Required work: Reproduce exactly the lines below, from the first one through the line containing "(465, 335) none", and omit any pictures.

Data items:
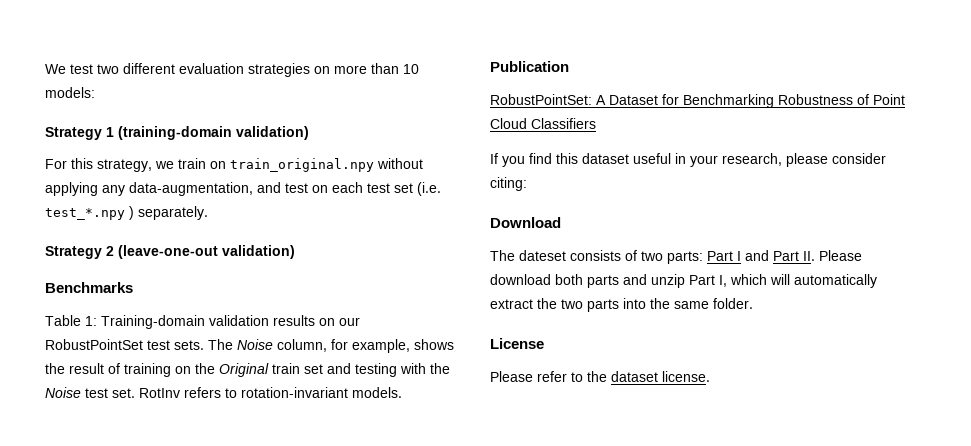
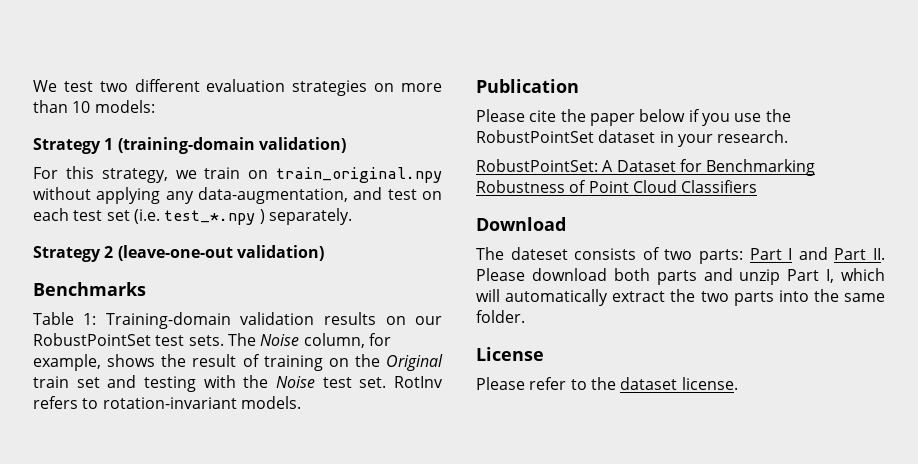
(569, 66) none -> [476,109,791,126] [476,130,789,147] // Please cite the paper below if you use the RobustPointSet dataset in your research.
[490,153,886,167] [490,177,527,191] // If you find this dataset useful in your research, please consider citing: -> (758, 186) none

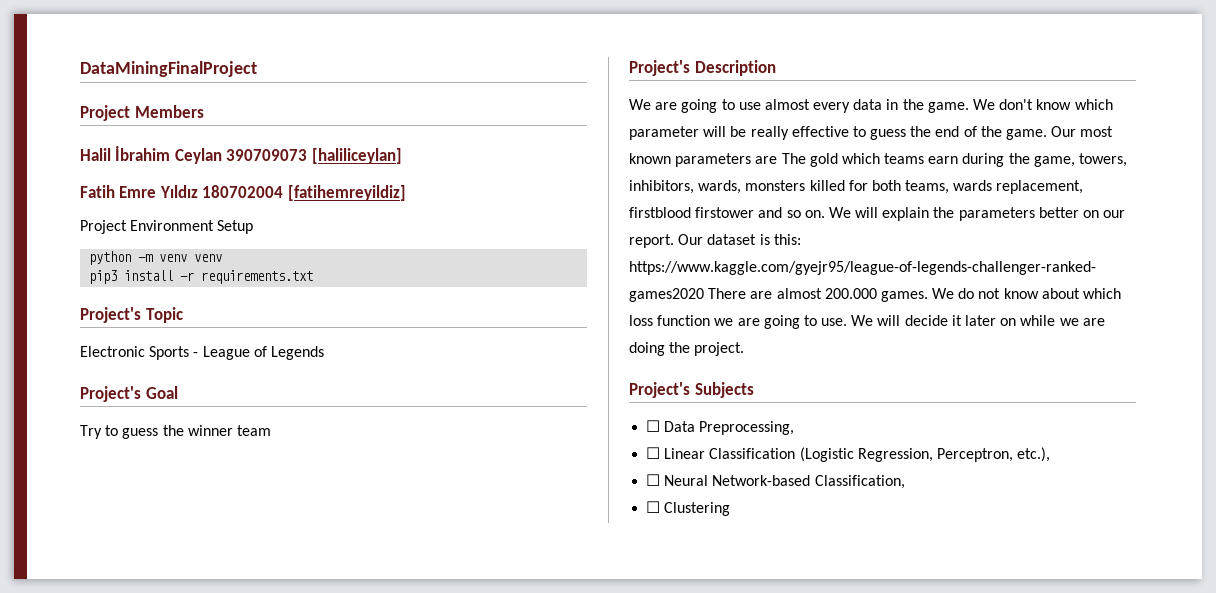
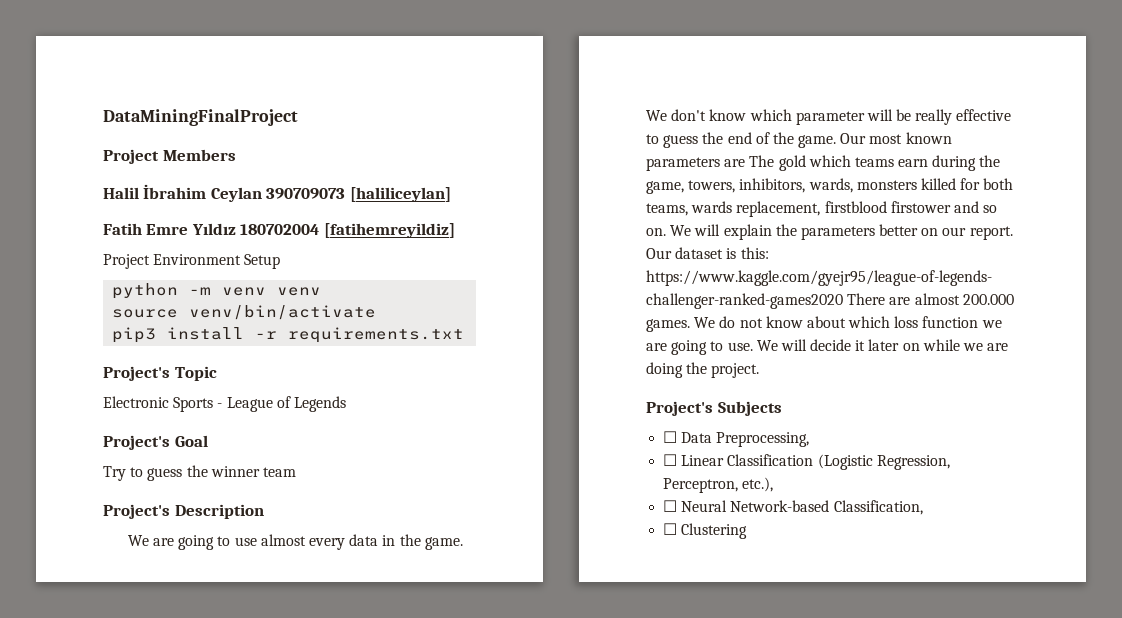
(223, 258) none -> [112,305,377,320] // source venv/bin/activate

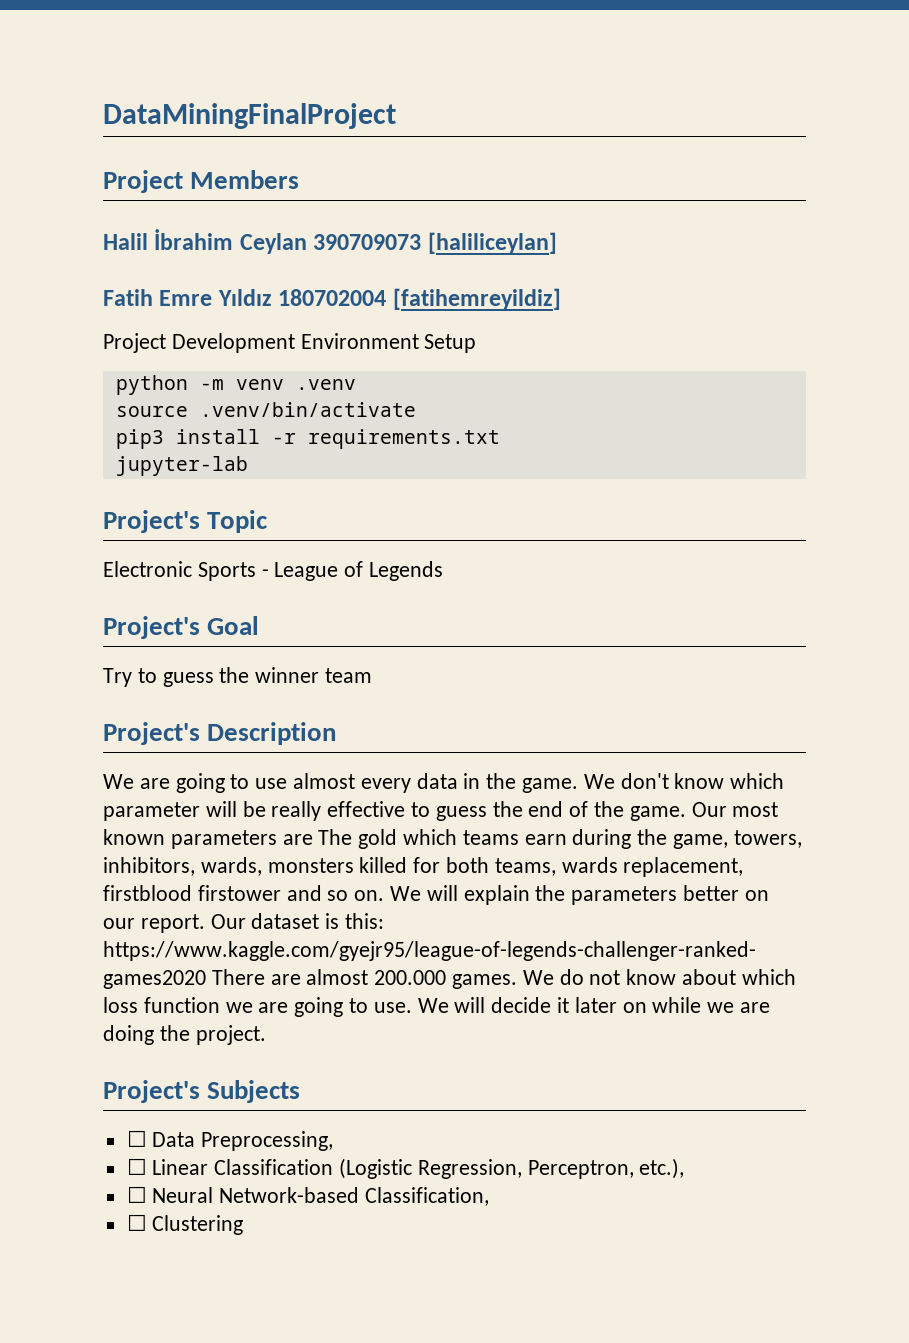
(150, 261) none -> [171,333,295,353] Development
[277,287,322,296] venv -> [295,379,356,390] .venv
[189,305,377,320] venv/bin/activate -> [199,402,416,417] .venv/bin/activate
(465, 335) none -> [115,456,248,476] // jupyter-lab

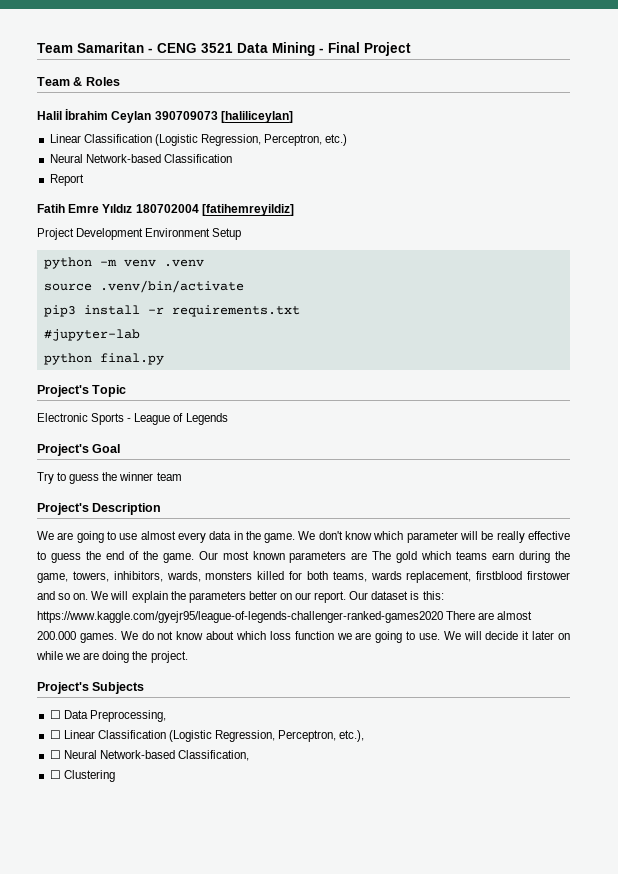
[103,103,396,129] [103,170,300,193] DataMiningFinalProject // Project Members -> [37,42,411,56] [37,77,120,86] Team Samaritan - CENG 3521 Data Mining - Final Project // Team & Roles
(557, 243) none -> [49,134,348,146] [49,154,232,163] [49,174,84,186] // Linear Classification (Logistic Regression, Perceptron, etc.) // Neural Network-based Classification // Report
[115,456,248,476] jupyter-lab -> [43,329,140,341] [43,353,164,365] #jupyter-lab // python final.py

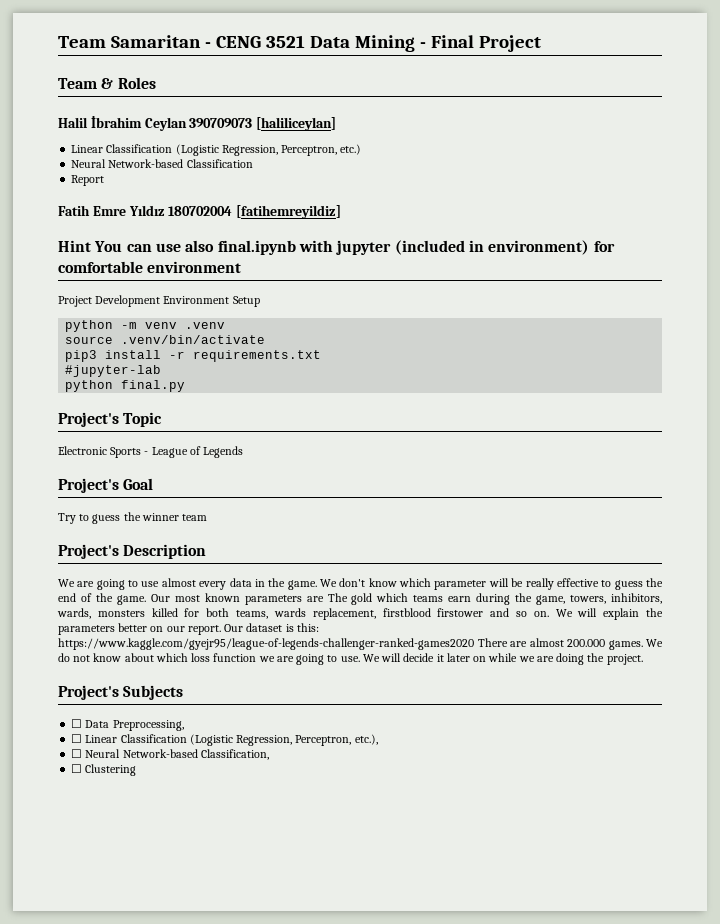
(294, 210) none -> [58,240,615,255] [58,261,242,273] // Hint You can use also final.ipynb with jupyter (included in environment) for comfortable environment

Task result:
(569, 66) none -> [476,109,791,126] [476,130,789,147] // Please cite the paper below if you use the RobustPointSet dataset in your research.
[490,153,886,167] [490,177,527,191] // If you find this dataset useful in your research, please consider citing: -> (758, 186) none

(223, 258) none -> [112,305,377,320] // source venv/bin/activate

(150, 261) none -> [171,333,295,353] Development
[277,287,322,296] venv -> [295,379,356,390] .venv
[189,305,377,320] venv/bin/activate -> [199,402,416,417] .venv/bin/activate
(465, 335) none -> [115,456,248,476] // jupyter-lab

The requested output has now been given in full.